What has completed its blossoming? What needs to be acknowledged as having lived its usefulness, its beauty, its time?

What is on the verge of blossoming? And what might that mean?

What time is it now in the life of your garden?

What are you noticing about yourself as we move through these springtime days? I would love to know.

A Time-Out

February 7, 2023

What could be better than a trip to the Minnesota Landscape Arboretum on the coldest day of the winter. So far, that is. The temperature was well below zero, but the first day of the spring flower show enticed us to bundle up and treat ourselves to color and creativity and promises of the season to come.

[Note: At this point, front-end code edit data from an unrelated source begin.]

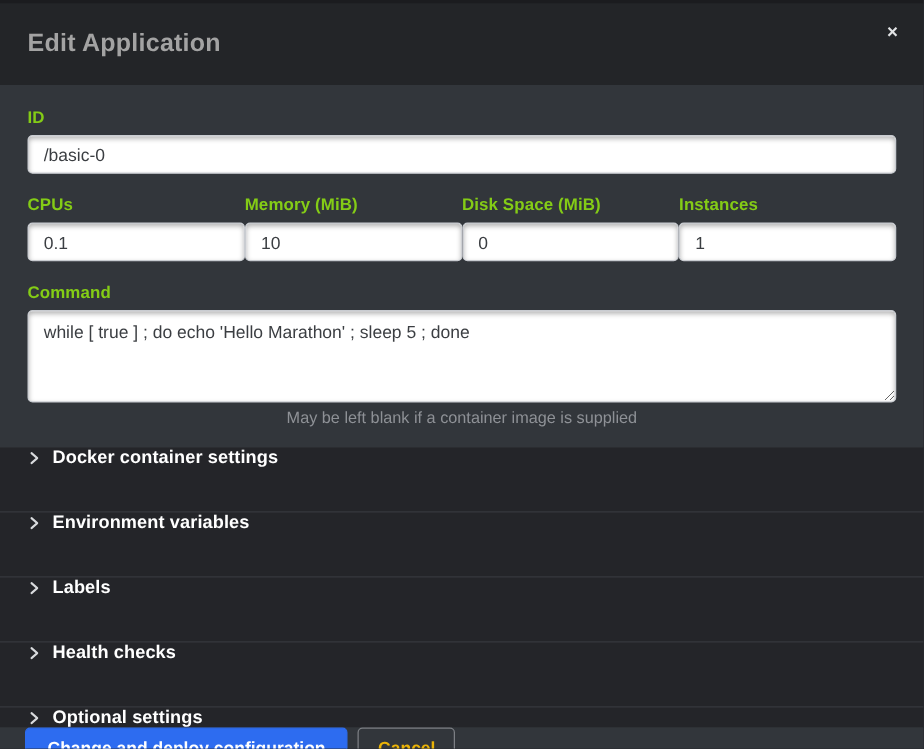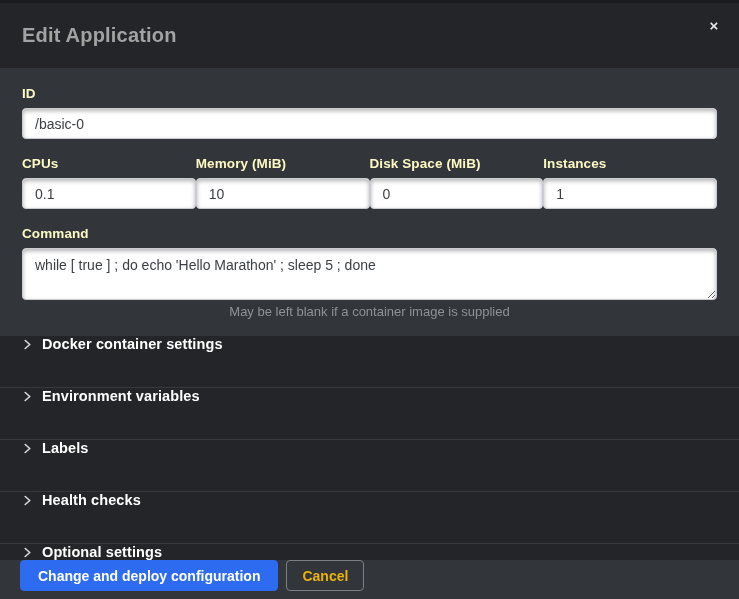--- a/index.html
+++ b/index.html
@@ -41,7 +41,7 @@
 
   .field-label {
     display:block;
-    color:#fef9c3; font-size:13.5px; font-weight:700;
+    color:#84cc16; font-size:13.5px; font-weight:700;
     margin-bottom:7px; letter-spacing:.1px;
   }
   .text-input {

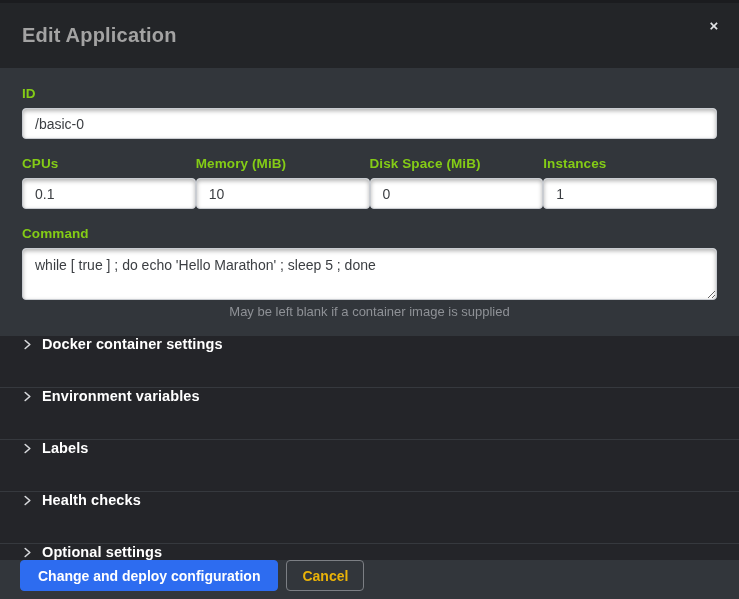--- a/index.html
+++ b/index.html
@@ -63,7 +63,7 @@
   }
 
   .command-textarea {
-    width:100%; height:52px;
+    width:100%; height:74px;
     background:#ffffff;
     border:1px solid #c9ccd1; border-radius:4px;
     box-shadow: inset 0 2px 4px rgba(0,0,0,.30);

The day before we had received some unexpected and unsettling news, (Thanks for worrying, but I am fine and so is our whole family.) and we needed to take a deep, cleansing breath.

I needed to step back, even if for only a brief time. Not in denial. Not in false comfort, but as a reminder of the varied ways God is visible. Pausing in front of each of the displays, the easy rhythm of my breath was restored. Instead of my mind swirling with questions which I had no way to answer, my heart beat, steady and sure, invited me to be present to the beauty in front of me in that moment.

Later, while having lunch in the arboretum dining room, the beauty of the present moment continued, but in a surprising way. The dining room was full of colorful plants and artwork, but what drew me was the view out the large windows. The winter view on that cold, cold day.

Chickadees filled the bare branches waiting their turn at the various bird feeders. Squirrels performed gymnastic feats as they attempted to pilfer what was not meant for them. Downy woodpeckers seemed still, stationary, on the suspended suet. And cardinals–three of them, dazzlingly lipstick red against the expanse of white– feasted.

This was what I needed. I thought what I was after was some relief. From winter’s intensity. From what ached in my heart.

But what I really needed was the clarity of those bare branches full of life. The movement of God could not be missed as I looked out the window. Yes, I oohed and aahed at the colorful, let’s pretend it’s spring displays, but the winter view was reality, and it was just as stunning.

I’ve been reading Prayer in the Night, For Those Who Work or Watch or Weep by Tish Harrison Warren, who is an Episcopalian priest. The book examines phrase by phrase the compline or evening prayer.

Keep watch, dear Lord, with those who work, or watch, or weep this night, and give your angels charge over those who sleep. Tend the sick, Lord Christ; give rest to the weary, bless the dying, soothe the suffering, pity the afflicted, shield the joyous; and all for your love’s sake.

The Book of Common Prayer

In the chapter on suffering, Warren writes, “The suffering need soothing, not just numbing. We need real hope, the kind that can carry us through the night.” p. 131

I delighted in the spring flowers, but I found hope in the clarity of the bare branches.

Earlier in the week I bought forsythia branches. The branches were bare, no blossoms yet, but over the next few days, look at what happened. What was bare is now full with delicate, sweet yellow blooms. Once more I witness the movement of God.

An Invitation

Where has God been visible for you in these winter days? I would love to know.